Jack – First introduced in 2014, the Jack and Jill compiler toolchain has now made its official debut with Android N. An open source compiler kit for the Android toolchain, Jack delegates the complexity of building an app, from shrinking, obfuscation, repackaging and multidexing, to a single tool, configurable from your application’s build.gradle
file. Stay tuned for updates on using other JVM languages with the Jack compiler.

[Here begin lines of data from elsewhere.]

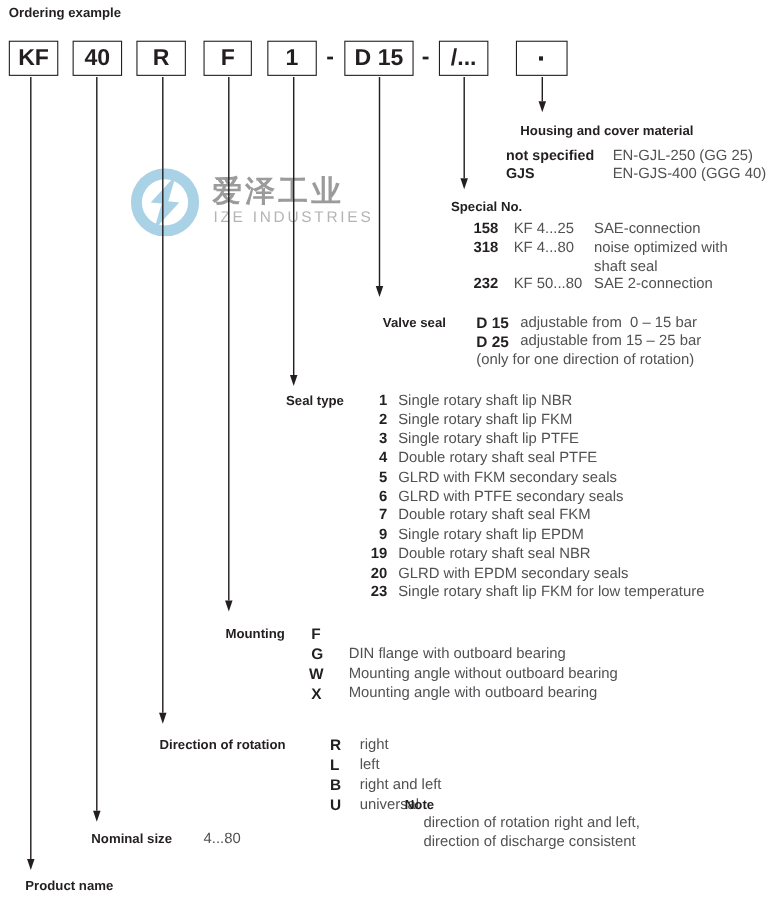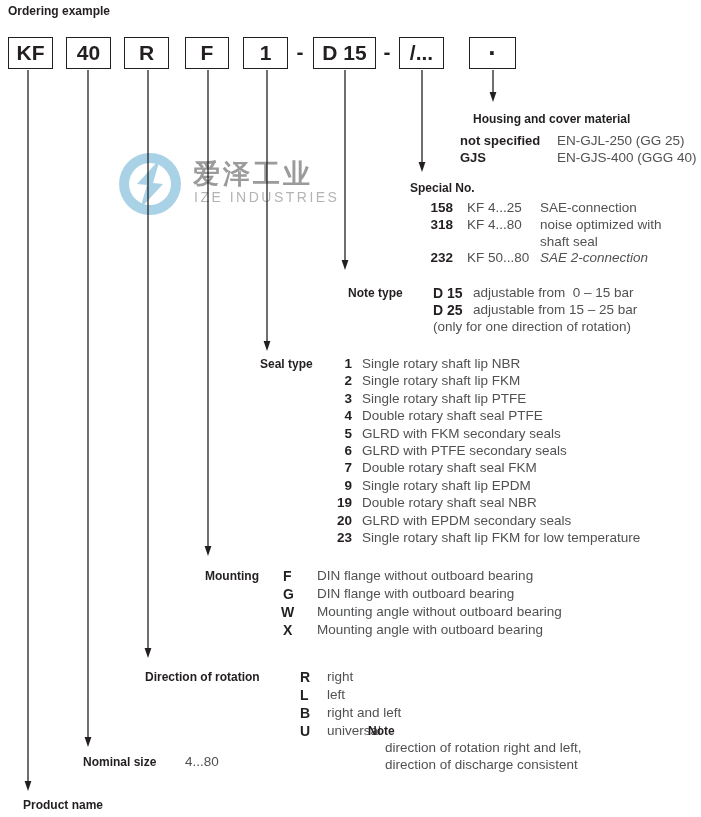--- a/index.html
+++ b/index.html
@@ -93,7 +93,7 @@
   <div class="abs t" style="left:540px;top:234px;">shaft seal</div>
   <div class="abs b num" style="left:425px;top:250px;width:28px;">232</div>
   <div class="abs t" style="left:467px;top:250px;">KF 50...80</div>
-  <div class="abs t" style="left:540px;top:250px;font-style:italic;">SAE 2-connection</div>
+  <div class="abs t" style="left:540px;top:250px;">SAE 2-connection</div>
 
   <div class="abs hdr" style="left:348px;top:285px;">Note type</div>
   <div class="abs b" style="left:433px;top:285px;font-size:14px;">D 15</div>

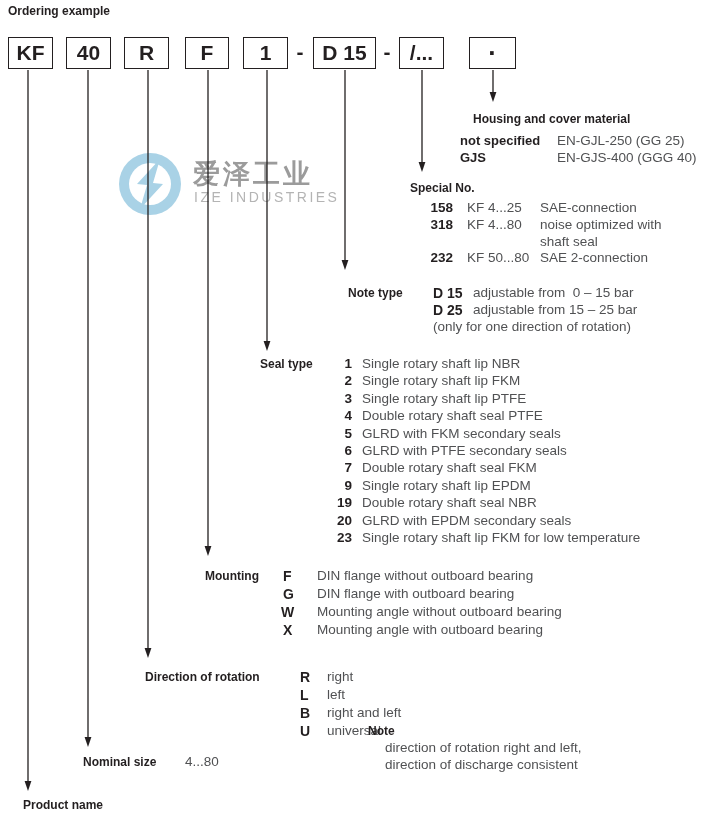--- a/index.html
+++ b/index.html
@@ -95,7 +95,7 @@
   <div class="abs t" style="left:467px;top:250px;">KF 50...80</div>
   <div class="abs t" style="left:540px;top:250px;">SAE 2-connection</div>
 
-  <div class="abs hdr" style="left:348px;top:285px;">Note type</div>
+  <div class="abs hdr" style="left:348px;top:285px;">Valve seal</div>
   <div class="abs b" style="left:433px;top:285px;font-size:14px;">D 15</div>
   <div class="abs t" style="left:473px;top:285px;">adjustable from  0 – 15 bar</div>
   <div class="abs b" style="left:433px;top:302px;font-size:14px;">D 25</div>

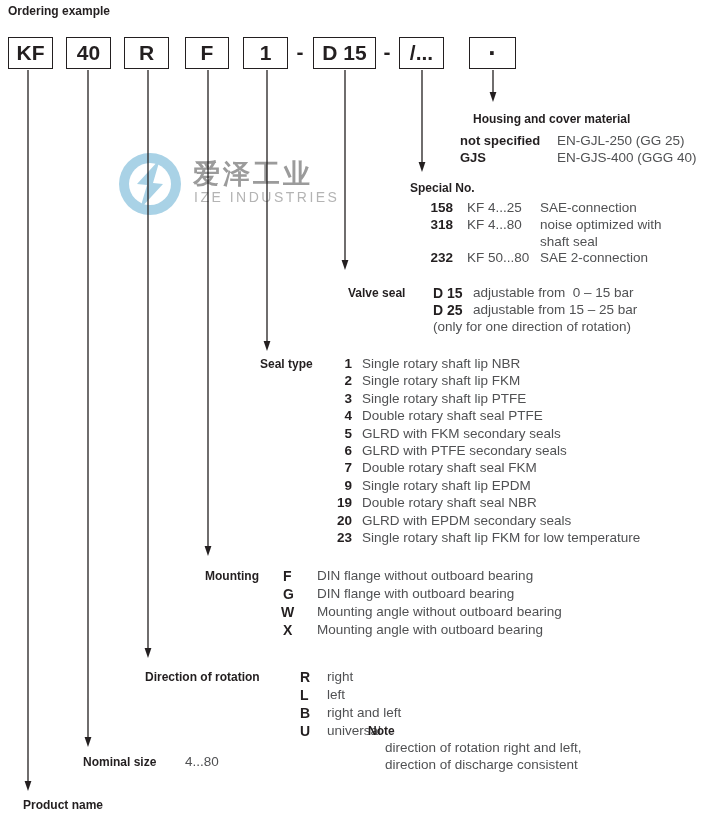--- a/index.html
+++ b/index.html
@@ -128,7 +128,6 @@
 
   <div class="abs hdr" style="left:205px;top:568px;">Mounting</div>
   <div class="abs b" style="left:283px;top:568px;font-size:14px;">F</div>
-  <div class="abs t" style="left:317px;top:568px;">DIN flange without outboard bearing</div>
   <div class="abs b" style="left:283px;top:586px;font-size:14px;">G</div>
   <div class="abs t" style="left:317px;top:586px;">DIN flange with outboard bearing</div>
   <div class="abs b" style="left:281px;top:604px;font-size:14px;">W</div>

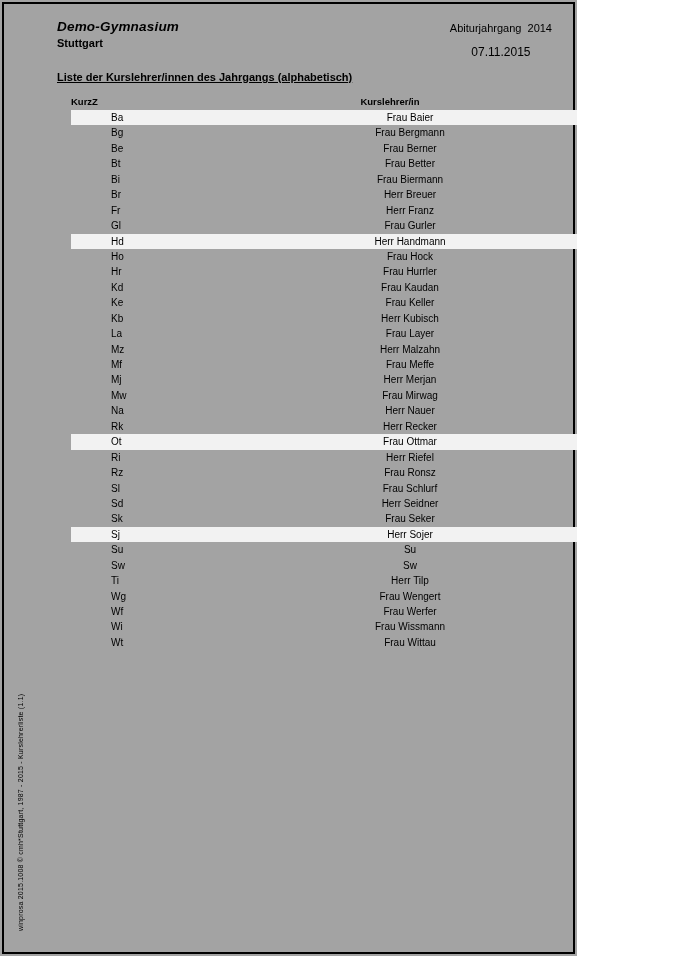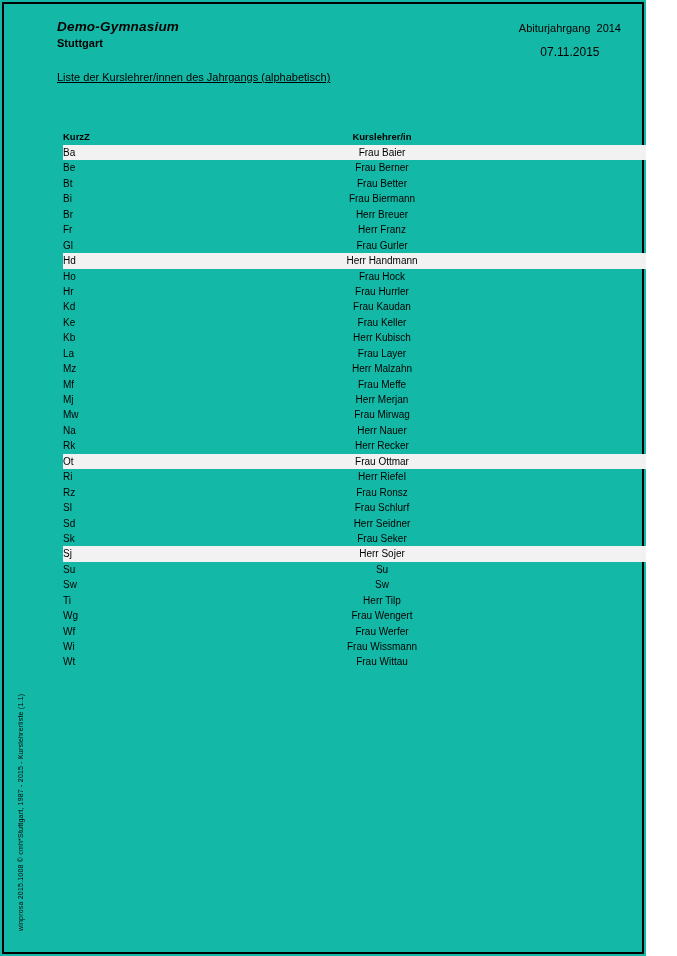--- a/index.html
+++ b/index.html
@@ -5,9 +5,9 @@
   html, body { margin: 0; padding: 0; background: #fff; }
   .page {
     position: relative;
-    width: 646px;
+    width: 577px;
     height: 956px;
-    background: #14b8a6;
+    background: #a3a3a3;
     font-family: "Liberation Sans", sans-serif;
     color: #000;
     overflow: hidden;

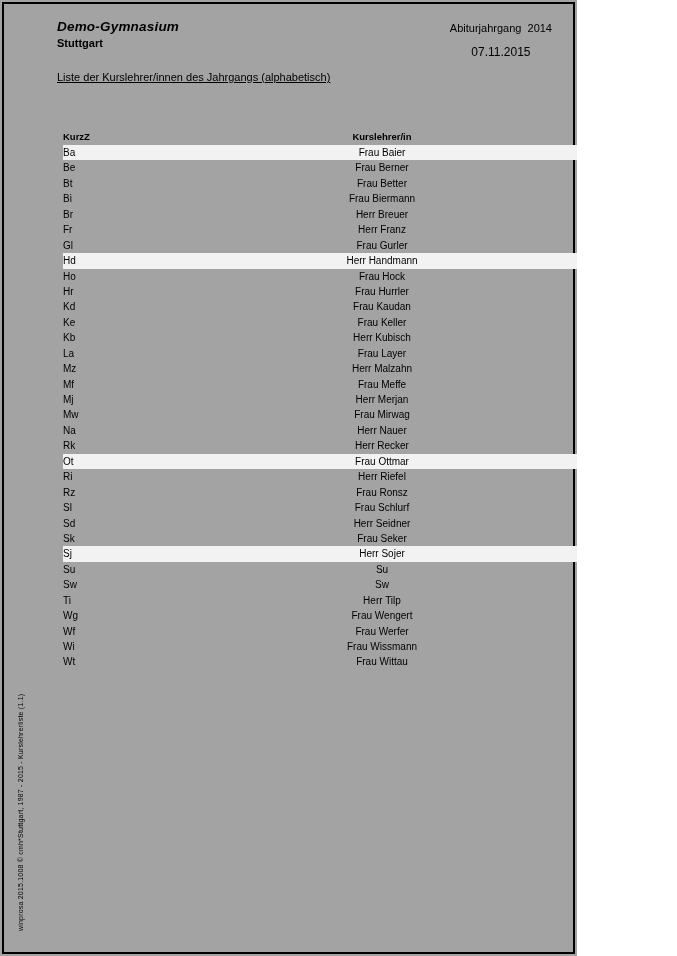--- a/index.html
+++ b/index.html
@@ -50,7 +50,7 @@
     position: absolute;
     left: 57px; top: 71px;
     font-size: 11px;
-    font-weight: normal;
+    font-weight: bold;
     text-decoration: underline;
     white-space: nowrap;
   }

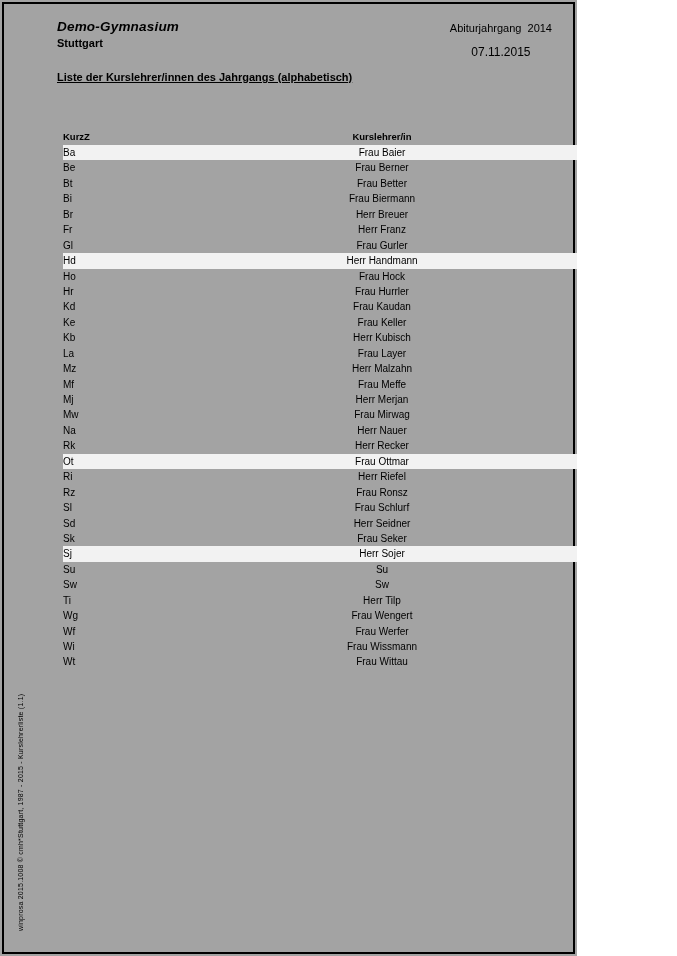--- a/index.html
+++ b/index.html
@@ -56,9 +56,8 @@
   }
   .teacher-table {
     position: absolute;
-    left: 63px; top: 96px;
+    left: 71px; top: 96px;
     width: 595px;
-    margin-top: 35px;
   }
   .thead {
     display: flex;

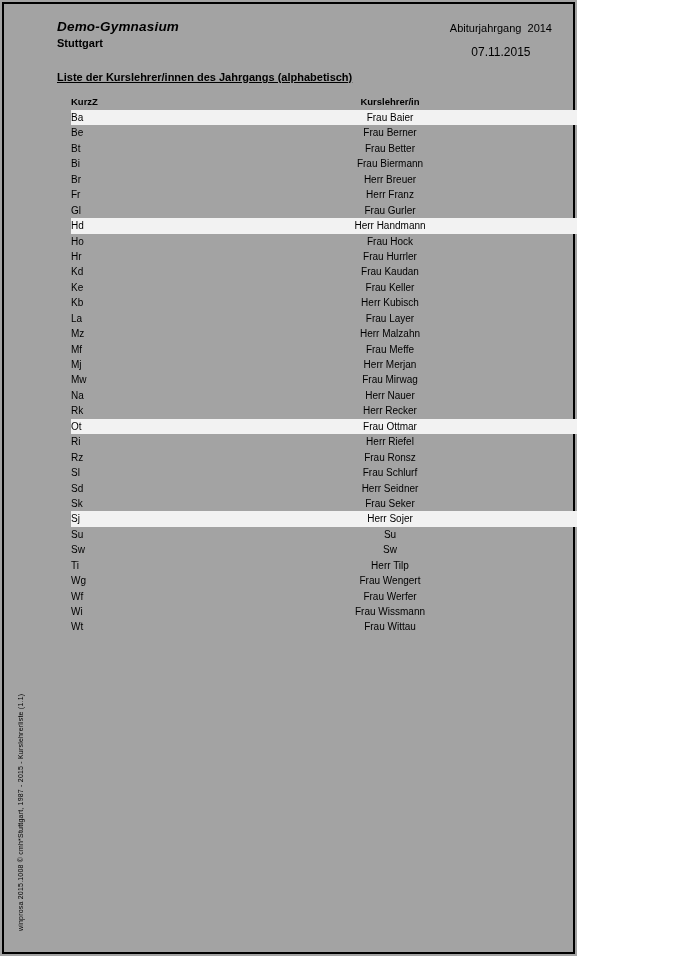--- a/index.html
+++ b/index.html
@@ -71,6 +71,7 @@
     height: 15.45px;
     line-height: 15.45px;
     font-size: 10px;
+    padding-left: 40px;
   }
   .row.hl { background: #f2f2f2; }
   .col-code { width: 43px; flex: 0 0 43px; }

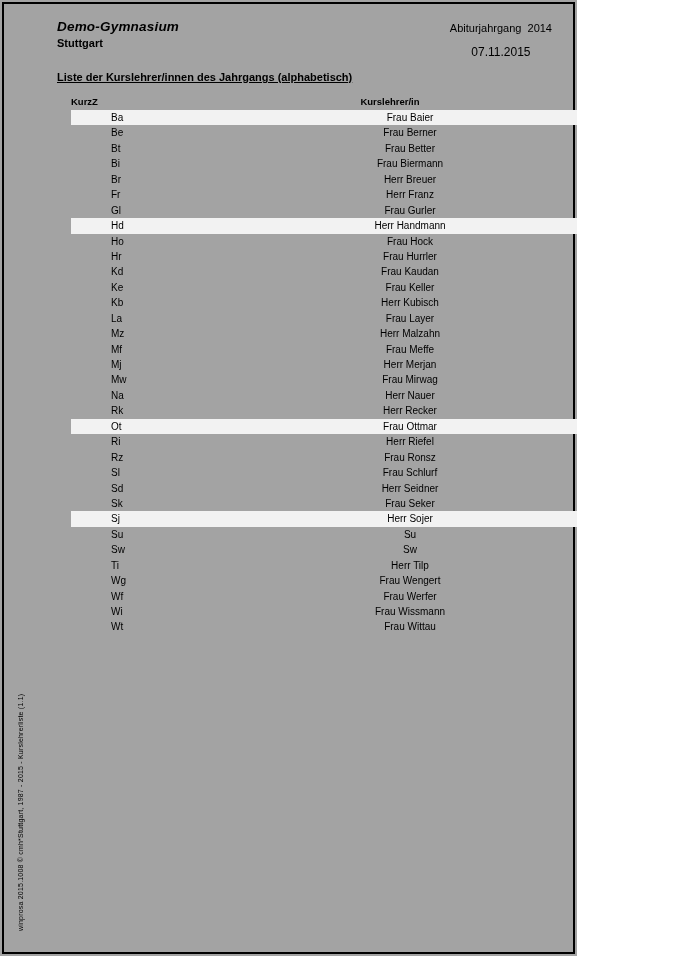--- a/index.html
+++ b/index.html
@@ -115,6 +115,10 @@
       <div class="col-name">Frau Baier</div>
     </div>
         <div class="row">
+      <div class="col-code">Bg</div>
+      <div class="col-name">Frau Bergmann</div>
+    </div>
+        <div class="row">
       <div class="col-code">Be</div>
       <div class="col-name">Frau Berner</div>
     </div>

Android Performance Patterns – Season 5 of Android Performance Patterns has a slew of tips and tricks for optimizing threading on Android devices. You’ll learn the basics of Android threading, proper care and feeding of AsyncTask, how to use ThreadPools, IntentService, and other threading primitives, and the importance of thread priority and good memory management – as always, from your cheerful host Colt McAnlis.
Open Source
JavaCPP – In theory, C++ and Java should work smoothly together. They share many language and syntax features, are both object oriented, and offer strong type safety guarantees. But anyone using Java’s Native Interface knows the bridge runs over troubled water. Built by Samuel Audet, JavaCPP is aimed at Java users looking for a more friendly route. Short of building the Panama canal, this is about as good as it gets.
Retrofit 2.0 released – Retrofit is a type-safe HTTP client for Android and Java that makes it easy to wrap HTTP APIs with Java interfaces, and call those endpoints just as you would a local Java method. Built and maintained by Jake Wharton at Square, Retrofit 2.0 brings a number of API changes and backend changes, facilitating greater extensibility and support for pluggable converters. See this talk for more information.
Flyway 4.0 Released – Showing enormous growth in 2015, Flyway is now the foremost database migration tool for Java. Offering automated, versioned database migration support for almost all major databases, Flyway lets you run plain-old SQL and Java-based migrations with little extra configuration. Flyway 4.0 works with Java, Android, and Spring applications, and now ships with a number of new features and bug fixes.
Community
Comparing Rust and Java – Rust offers many benefits of C++ and Java, combining low-level control and high-level convenience and type safety. In this article, Andrey Bogus evaluates Rust coming from a Java developer’s perspective. Nearly one year old, Rust has garnered a strong community, and also some familiar developer tools. For weekly updates from the Rust community, subscribe to This Week in Rust.
Introduction to Web Scraping with Java – Scraping the web is a time-honored programming tradition, a disarmingly mundane task that offers lessons in software engineering and humility. Kevin Sahin, software developer at Boursorama, illustrates building a web scraper, from working with HTML, to handling authentication, to downloading files. May we also suggest the handy jBrowserDriver for your daily web-scraping needs?
Playing with Spark – Spark is a small web framework inspired Sinatra for Ruby. André Barbosa, platform engineer at Unii gives us a firsthand look at building a lightweight web application with Java 8 and Spark. With lambdas and a number of utility methods, serving data with Spark becomes even more terse, giving you the ability to write a small web app or microservice (such as a URL shortener) in a few lines of code.